As showcased above, a decentralised exchange provides a lot of improvements over the current central exchanges in place. But it will also allow these platforms to have a level playing field and as a result, regulators will be much more accommodating.

Ultimately a decentralised technology is only half the answer. We need to marry decentralised exchanges with the regulators to ensure a complete solution.

If we ignore that regulators then we do so at our own peril. Regulatory boards such as the SEC, FCA and ESMA have spoken at great length and in great detail about the risks that are associated with these new digital assets. However, if these boards decide to restrict the movement in which digital assets or tokens can be traded, then it will lead to the over-regulation of this new technology. In doing so, these regulators will stifle the innovation that created this market.

However, if we work with cutting edge technology, regulators and investors, we can provide the transparency and protection needed to provide a truly futuristic exchange market which out stifling innovation.


Ultimately, the issues discussed above are down to one thing: low standards.
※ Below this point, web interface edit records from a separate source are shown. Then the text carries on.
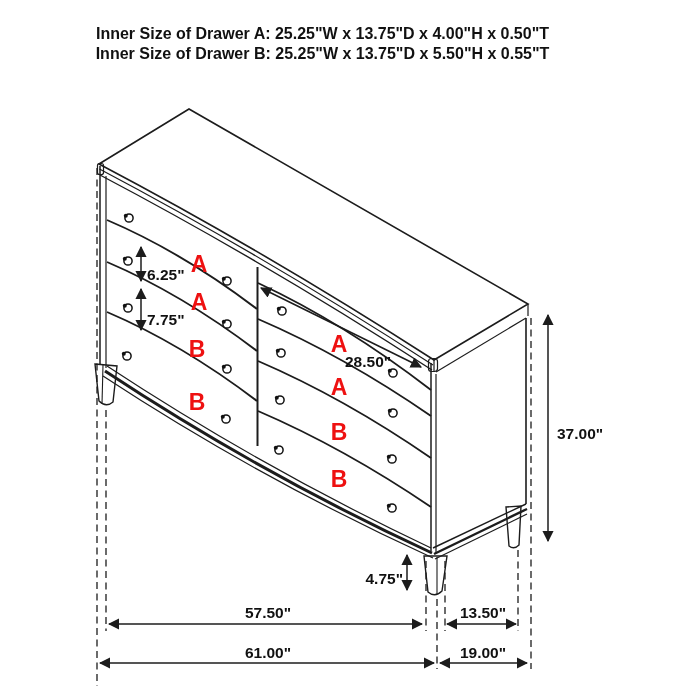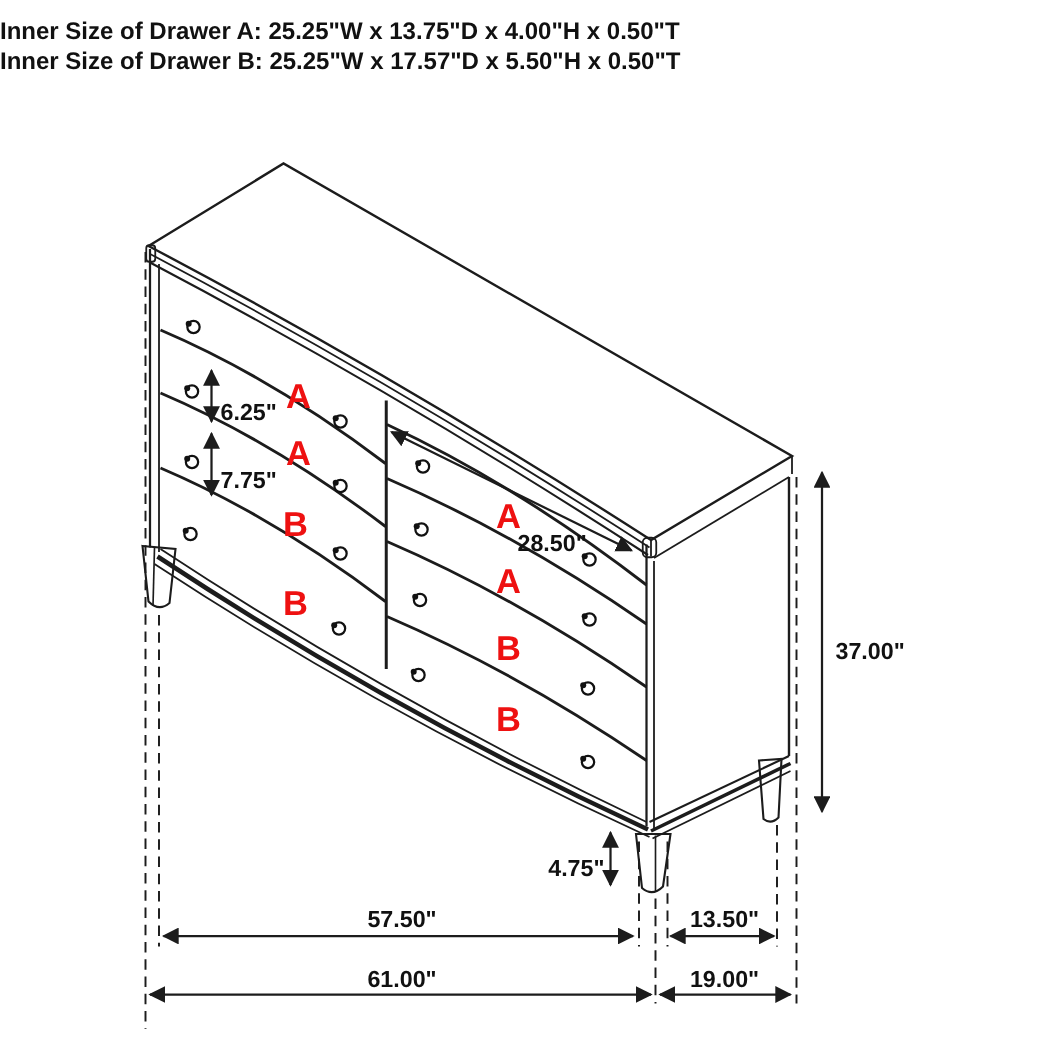--- a/index.html
+++ b/index.html
@@ -5,7 +5,7 @@
   html,body{margin:0;padding:0;background:#ffffff;}
   .stage{position:relative;width:700px;height:700px;background:#fff;overflow:hidden;
          font-family:"Liberation Sans",sans-serif;}
-  .title-block{position:absolute;top:12px;left:0;width:645px;text-align:left;
+  .title-block{position:absolute;top:24px;left:0;width:645px;text-align:center;
     font-weight:bold;font-size:16px;line-height:20px;color:#111;}
   svg{position:absolute;left:0;top:0;}
   svg text{font-family:"Liberation Sans",sans-serif;font-weight:bold;}

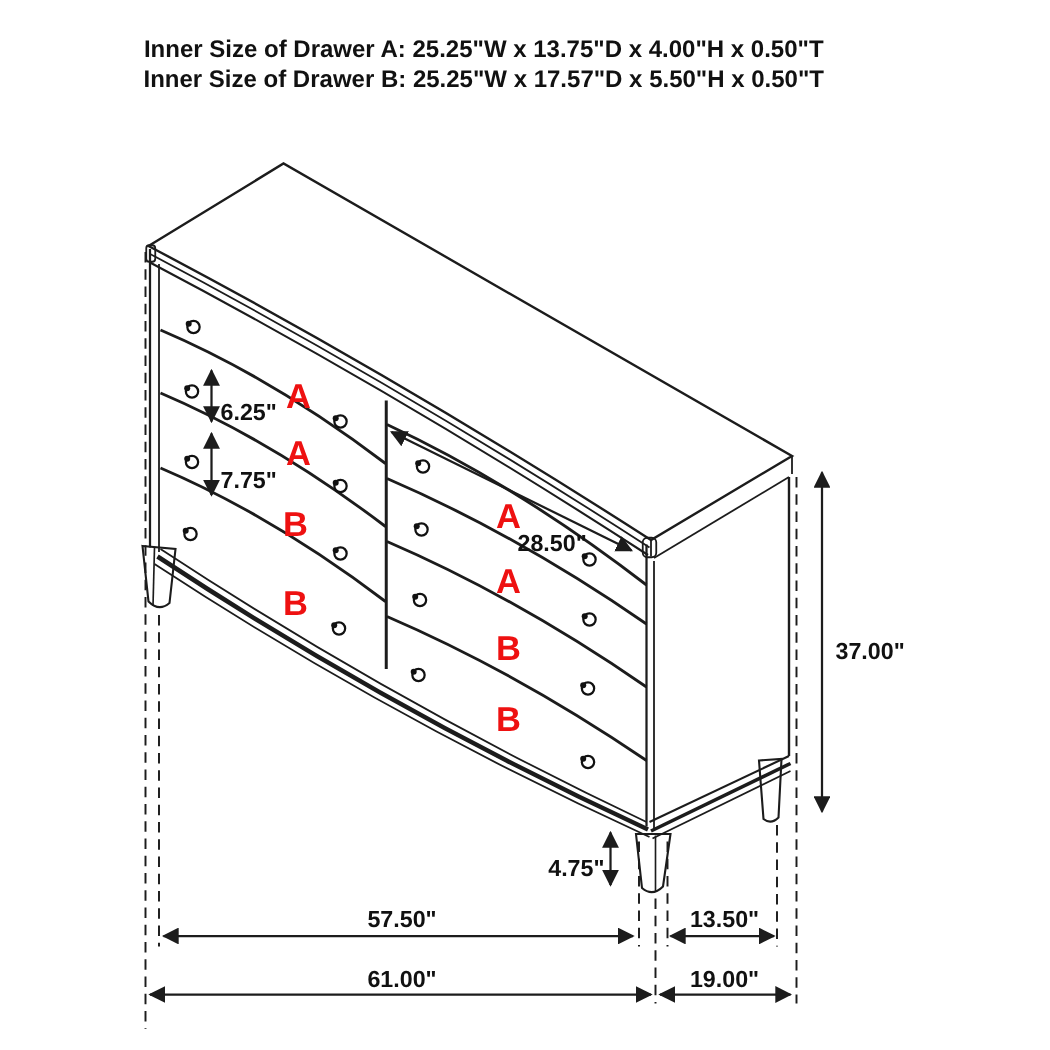--- a/index.html
+++ b/index.html
@@ -20,7 +20,7 @@
 
   <div class="title-block">
     <div>Inner Size of Drawer A: 25.25"W x 13.75"D x 4.00"H x 0.50"T</div>
-    <div>Inner Size of Drawer B: 25.25"W x 17.57"D x 5.50"H x 0.50"T</div>
+    <div>Inner Size of Drawer B: 25.25"W x 13.75"D x 5.50"H x 0.55"T</div>
   </div>
 
   <svg width="700" height="700" viewBox="0 0 700 700">

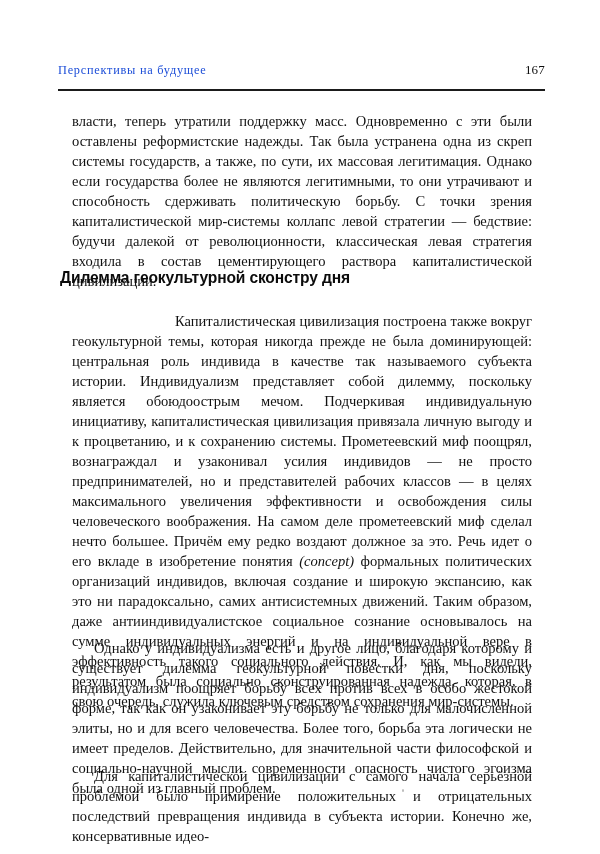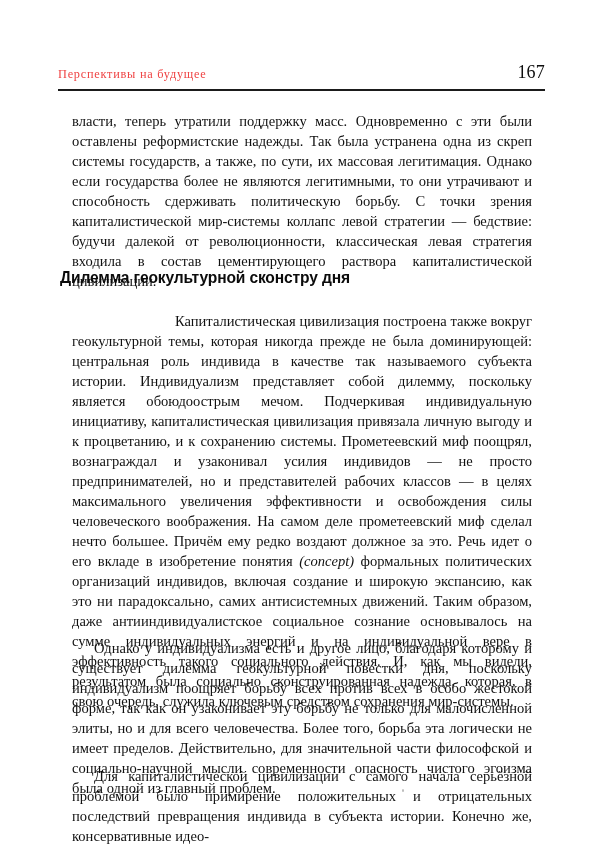--- a/index.html
+++ b/index.html
@@ -40,7 +40,7 @@
     font-family: "Liberation Serif", "DejaVu Serif", serif;
     font-size: 12.3px;
     letter-spacing: 0.75px;
-    color: #ef4444;
+    color: #1d4ed8;
     white-space: nowrap;
   }
   .running-head-folio {

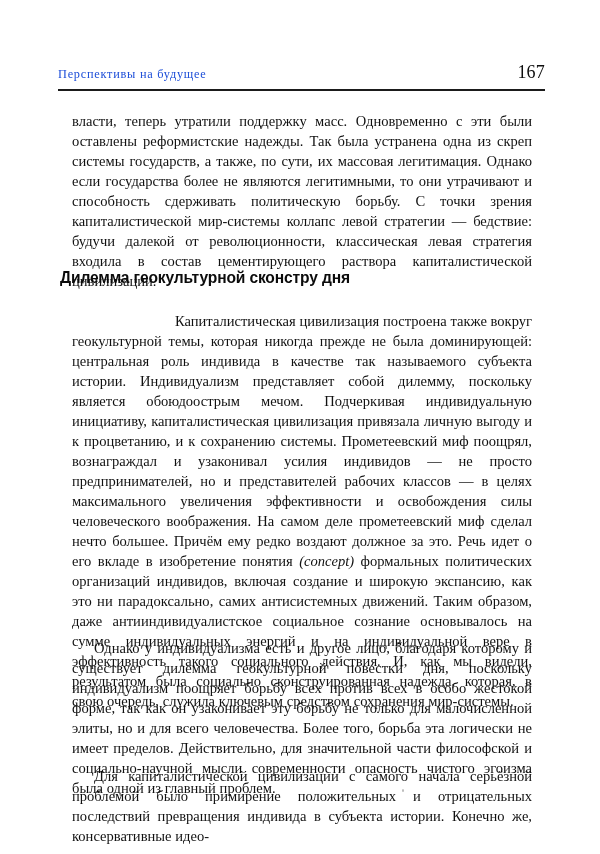--- a/index.html
+++ b/index.html
@@ -45,7 +45,7 @@
   }
   .running-head-folio {
     font-family: "Liberation Serif", "DejaVu Serif", serif;
-    font-size: 18px;
+    font-size: 13px;
     letter-spacing: 0.2px;
     color: #0d0d0d;
   }

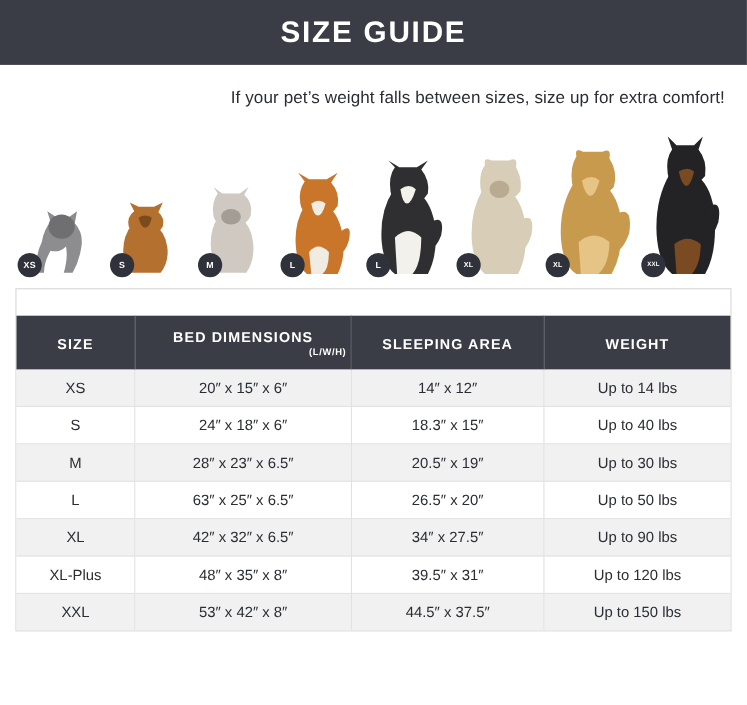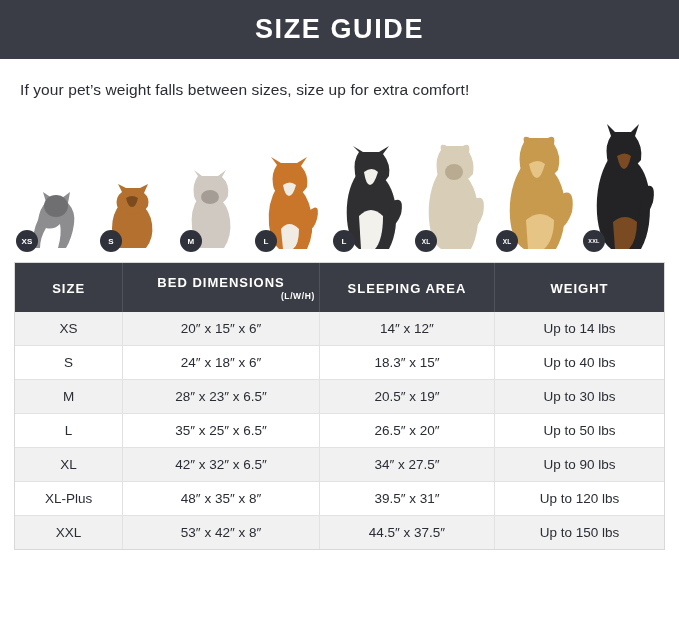--- a/index.html
+++ b/index.html
@@ -39,7 +39,7 @@
   
   .subtitle-wrap {
     padding: 22px 20px 0 20px;
-    text-align: left;
+    text-align: right;
   }
   .subtitle {
     font-size: 15.5px;

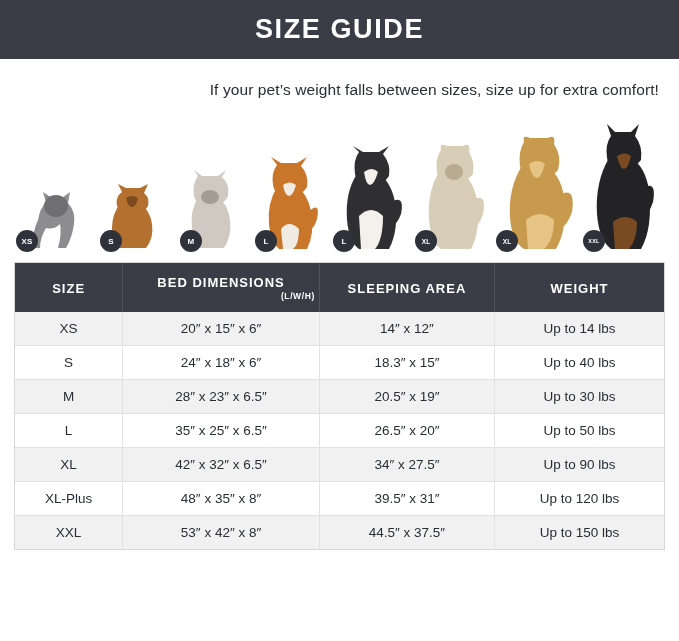--- a/index.html
+++ b/index.html
@@ -90,6 +90,7 @@
     border-collapse: collapse;
     width: 100%;
     font-size: 13.5px;
+    margin-top: 24px;
   }
   thead th {
     background: #3a3d46;

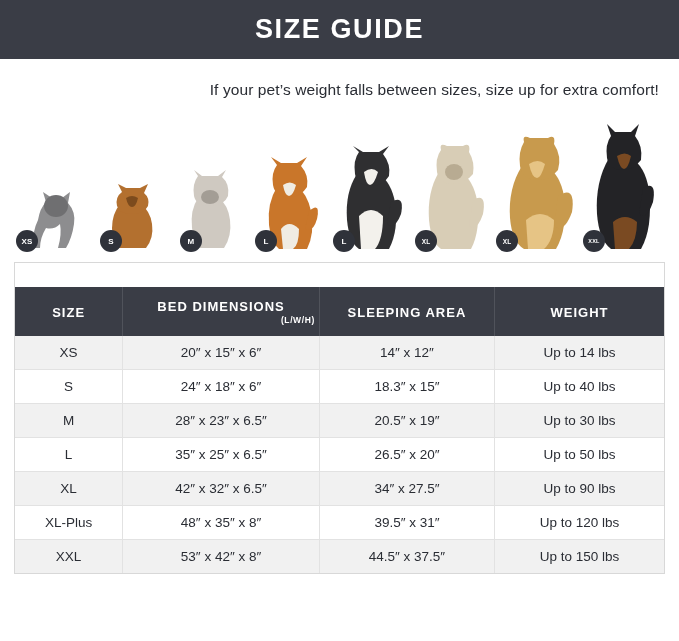--- a/index.html
+++ b/index.html
@@ -321,7 +321,7 @@
         </tr>
         <tr>
           <td>L</td>
-          <td>35″ x 25″ x 6.5″</td>
+          <td>63″ x 25″ x 6.5″</td>
           <td>26.5″ x 20″</td>
           <td>Up to 50 lbs</td>
         </tr>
A lack of thought, as well as misinformation and overall lack of due diligence, has led to the current state of exchanges that we see today.

In order to move the exchange business forward, we as the community need to enact the change we want to see. If we as the main users, traders and token holders of these exchanges are looking to use blockchain for its decentralised capabilities, then we must begin to use decentralised platforms. This year alone, we can see the drawbacks that centralised exchanges can have, with Canadian exchange Quadriga being frozen out of its £105m holdings due to the owner passing away with the private keys.

Decentralisation offers people the chance to truly own their own finances, data and, most importantly, take the power away from the current centralised world we live in.

This is why TokenMarket has taken the best of both worlds in our own securities and utility token exchange approach. We are working with multiple regulators to ensure that our decentralised exchange will meet investor and regulatory requirements and more importantly, their expectations.